Re: [PREEMPT-RT] [patch 4 14/22] timer: Switch to a non cascading wheel

From: Eric Dumazet
Date: Tue Aug 16 2016 - 10:36:18 EST


On Tue, Aug 16, 2016 at 5:46 AM, Richard Cochran
<richardcochran@xxxxxxxxx> wrote:
> Jouni,
>
> If I understand the test correctly, then the slightly different kernel
> timer behavior is ok, but the test isn't quite right. Let explain
> what I mean.
>
> First off, reading test_ap_wps.py, the point of the test is to see if
> ten simultaneous connections are possible. I guess the server
> implements a hard coded limit on the number of clients. (BTW where is
> the server loop?)
>
> You said that the server also sets 'backlog' to ten. The backlog
> controls the size of the queue holding incoming connections that are
> in the SYN_RCVD or ESTABLISHED state but have not yet been
> accept(2)-ed by the server. This is *not* the same as the number of
> possible simultaneous connections.
>
> On Sat, Aug 13, 2016 at 12:12:26PM +0300, Jouni Malinen wrote:
>> Yes, it looks like a TCP connect() timeout. I use a significantly
>> reduced timeout in the test scripts since they are run unattended and
>> are supposed to terminate in reasonable amount of time.. That said,
>
> I did not find where the client sets the one second timeout. Where
> does this happen?
>
>> If I increase that 20 to 50, I get more of such about 1.03 second
>> results at i=17, i=34, i=48..
>
> Can you provide the timings when the test runs on the older kernel?
>
>> Looking more at what exactly is happening at the TCP layer, this is
>> likely related to the server behavior since listen() backlog is set to
>> 10 and if there are 10 parallel connections, the last one if
>> immediately closed before reading anything.
>
> To clarify, when the backlog is exceed, the new connection is not
> closed. Instead, the SYN is simply ignored, and the client is expect
> to re-transmit the SYN in the normal TCP fashion.
>
>> Looking at a sniffer capture (*), the three-way TCP connection goes
>> through fine for the first 15 connect() calls, but the 15th one does
>> not get a response to SYN. This SYN is the frame 47 in the capture
>> file with srcport == 60802. There is no SYN,ACK for it.

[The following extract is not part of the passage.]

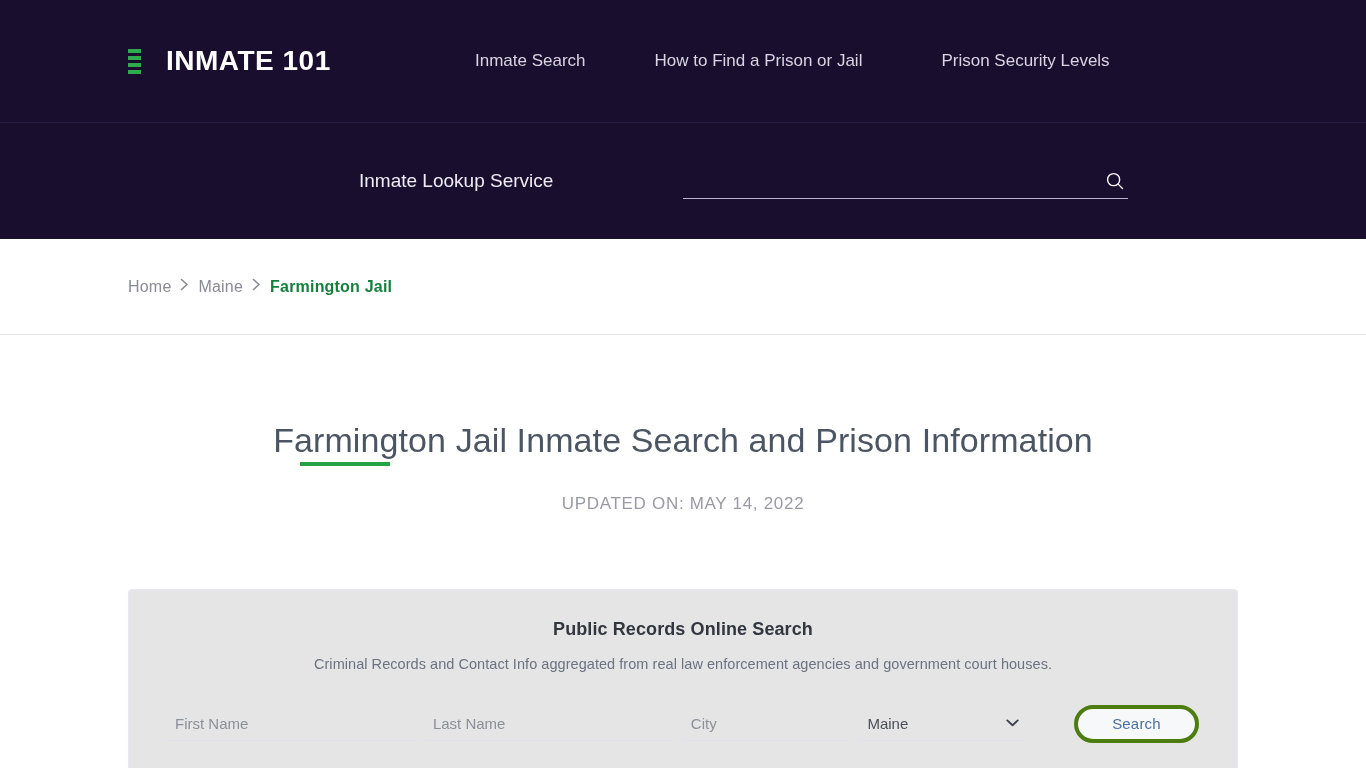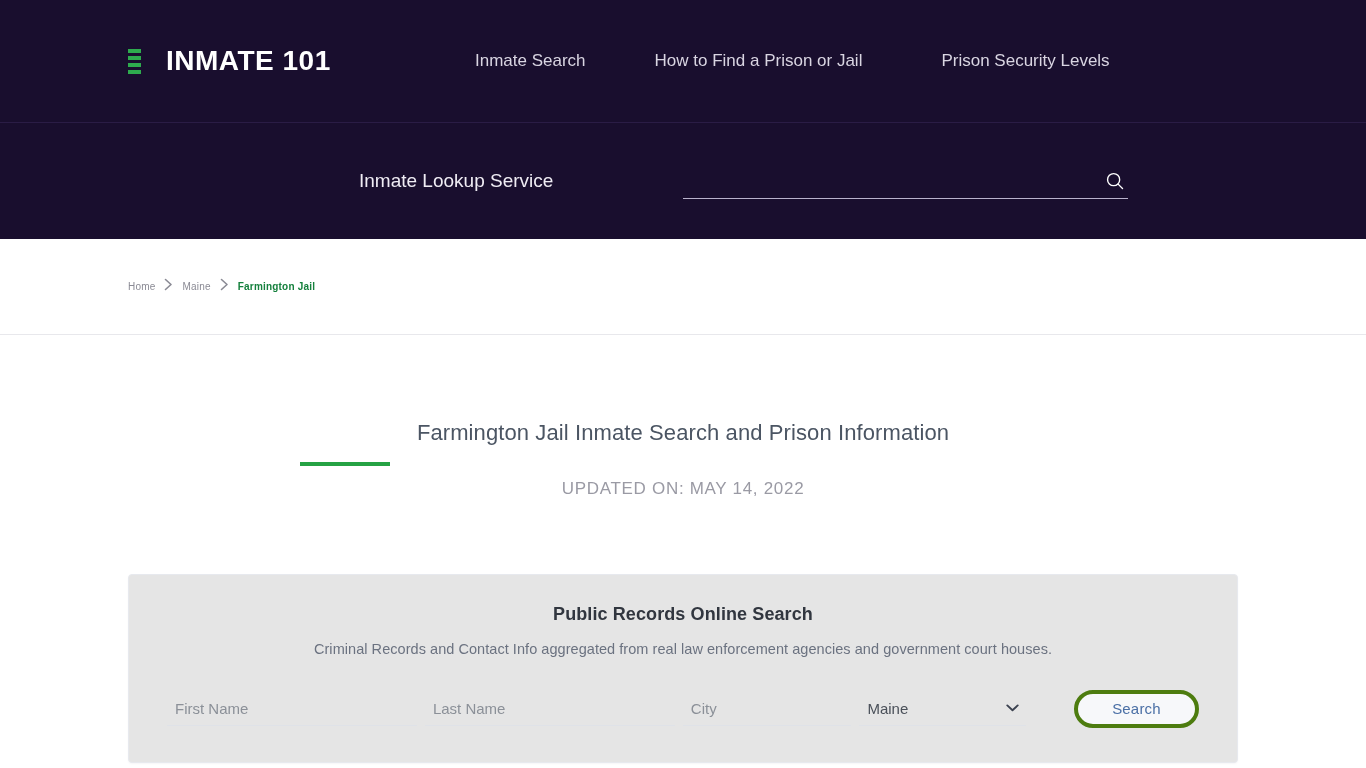"Home" .breadcrumb { font-size: 10px -> 16px }
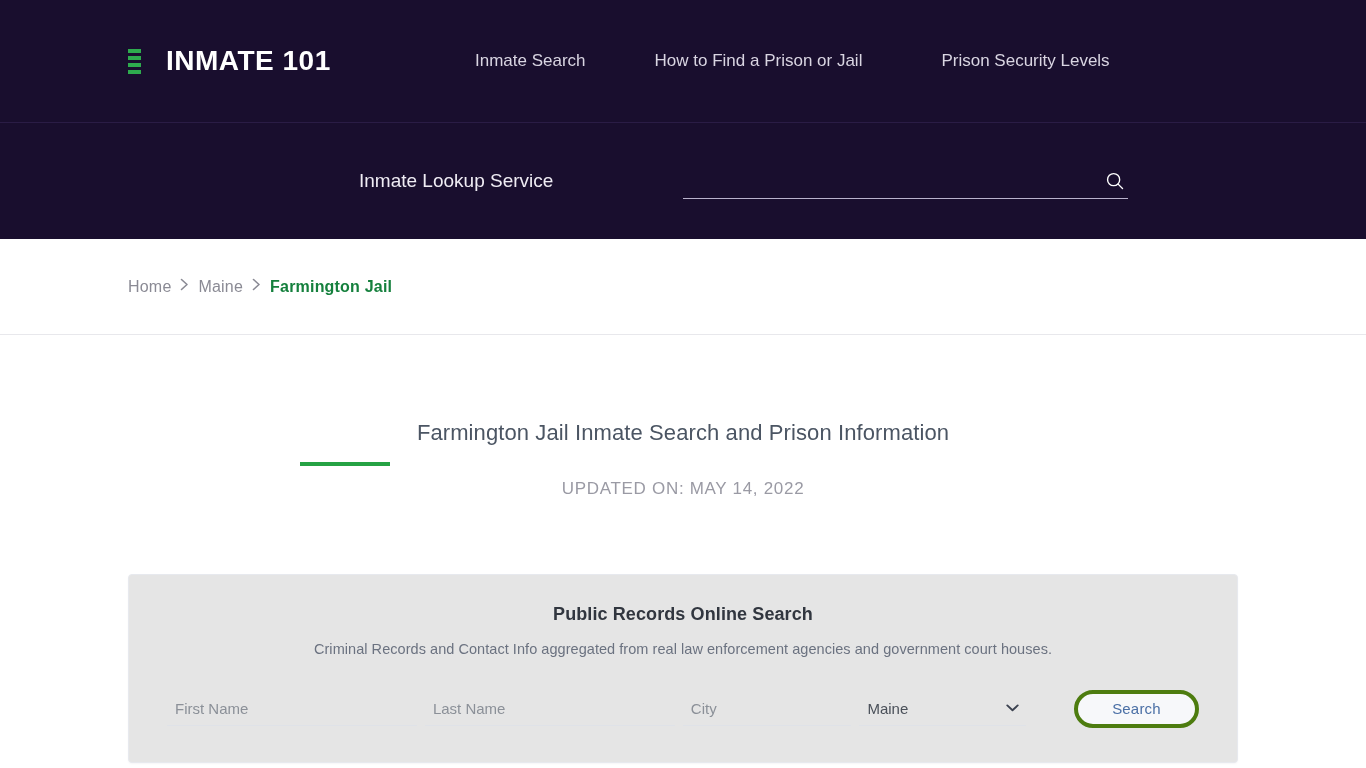"Farmington Jail Inmate Search and" .page-title { font-size: 22px -> 34px }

The about one
>> second unexpected time for connect() comes from this, i.e., the
>> connection is completed only after the client side does TCP
>> retransmission of the SYN (frame #77) a second later and the server
>> side replies with RST,ACK (frame #78).
>
> This is the expected behavior.
>
>> So it looks like the issue is in one of the SYN,ACK frames getting
>> completely lost..
>
> No, the frame is not missing. It was never sent because the backlog
> was exceeded.
>
> Here is what I suspect is happening. By sending 20 SYN frames to a
> port with a backlog of 10, it saturates the queue. One SYN is ignored
> by the kernel, and a race begins between the connect() timeout and the
> SYN re-transmission. If the client's re-transmitted SYN and then the
> server's SYN,ACK returns before the connect timeout, then the call to
> connect() succeeds. With the new timer wheel, the result of the race
> is different.
>
> There a couple of ways to deal with this. One is to increase the
> backlog on the server side. Another is to increase the connect()
> timeout to a multiple of the re-transmission interval.
>
> Thoughts?
>

I am coming late to the party, but yes, test looks flaky.

(Relying on having very precise SYN retransmits when listen backlog on
server side is full)